Content starts

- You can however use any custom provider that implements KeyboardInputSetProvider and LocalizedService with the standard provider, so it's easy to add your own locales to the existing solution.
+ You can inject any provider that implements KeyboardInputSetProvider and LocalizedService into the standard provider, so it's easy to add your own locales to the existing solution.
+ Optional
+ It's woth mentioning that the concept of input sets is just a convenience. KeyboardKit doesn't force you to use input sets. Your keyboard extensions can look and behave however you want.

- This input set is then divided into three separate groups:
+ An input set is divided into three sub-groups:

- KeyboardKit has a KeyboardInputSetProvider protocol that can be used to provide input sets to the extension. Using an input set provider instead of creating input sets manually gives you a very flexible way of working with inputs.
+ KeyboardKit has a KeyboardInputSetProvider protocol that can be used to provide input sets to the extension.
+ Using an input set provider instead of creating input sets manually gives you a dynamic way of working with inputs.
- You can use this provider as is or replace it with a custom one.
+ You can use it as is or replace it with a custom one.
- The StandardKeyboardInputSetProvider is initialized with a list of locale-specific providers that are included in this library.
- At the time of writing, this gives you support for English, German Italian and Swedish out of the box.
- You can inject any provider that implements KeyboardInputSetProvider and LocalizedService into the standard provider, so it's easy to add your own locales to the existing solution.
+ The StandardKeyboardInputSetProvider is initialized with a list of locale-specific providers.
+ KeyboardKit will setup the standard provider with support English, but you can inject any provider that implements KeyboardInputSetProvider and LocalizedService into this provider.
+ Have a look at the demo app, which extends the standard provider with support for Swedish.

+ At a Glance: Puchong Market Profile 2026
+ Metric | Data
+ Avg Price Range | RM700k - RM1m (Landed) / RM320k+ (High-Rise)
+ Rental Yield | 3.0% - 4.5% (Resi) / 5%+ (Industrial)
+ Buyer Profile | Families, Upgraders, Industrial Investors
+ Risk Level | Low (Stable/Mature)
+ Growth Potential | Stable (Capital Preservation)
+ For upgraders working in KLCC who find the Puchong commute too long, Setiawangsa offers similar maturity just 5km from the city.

Content ends

--- YOUR GOAL ---
Give the lines exactly as they stand, from the line with "Market Profile 2026" through the end of the material.

--- WORKED SOLUTION ---
+ At a Glance: Puchong Market Profile 2026
+ Metric | Data
+ Avg Price Range | RM700k - RM1m (Landed) / RM320k+ (High-Rise)
+ Rental Yield | 3.0% - 4.5% (Resi) / 5%+ (Industrial)
+ Buyer Profile | Families, Upgraders, Industrial Investors
+ Risk Level | Low (Stable/Mature)
+ Growth Potential | Stable (Capital Preservation)
+ For upgraders working in KLCC who find the Puchong commute too long, Setiawangsa offers similar maturity just 5km from the city.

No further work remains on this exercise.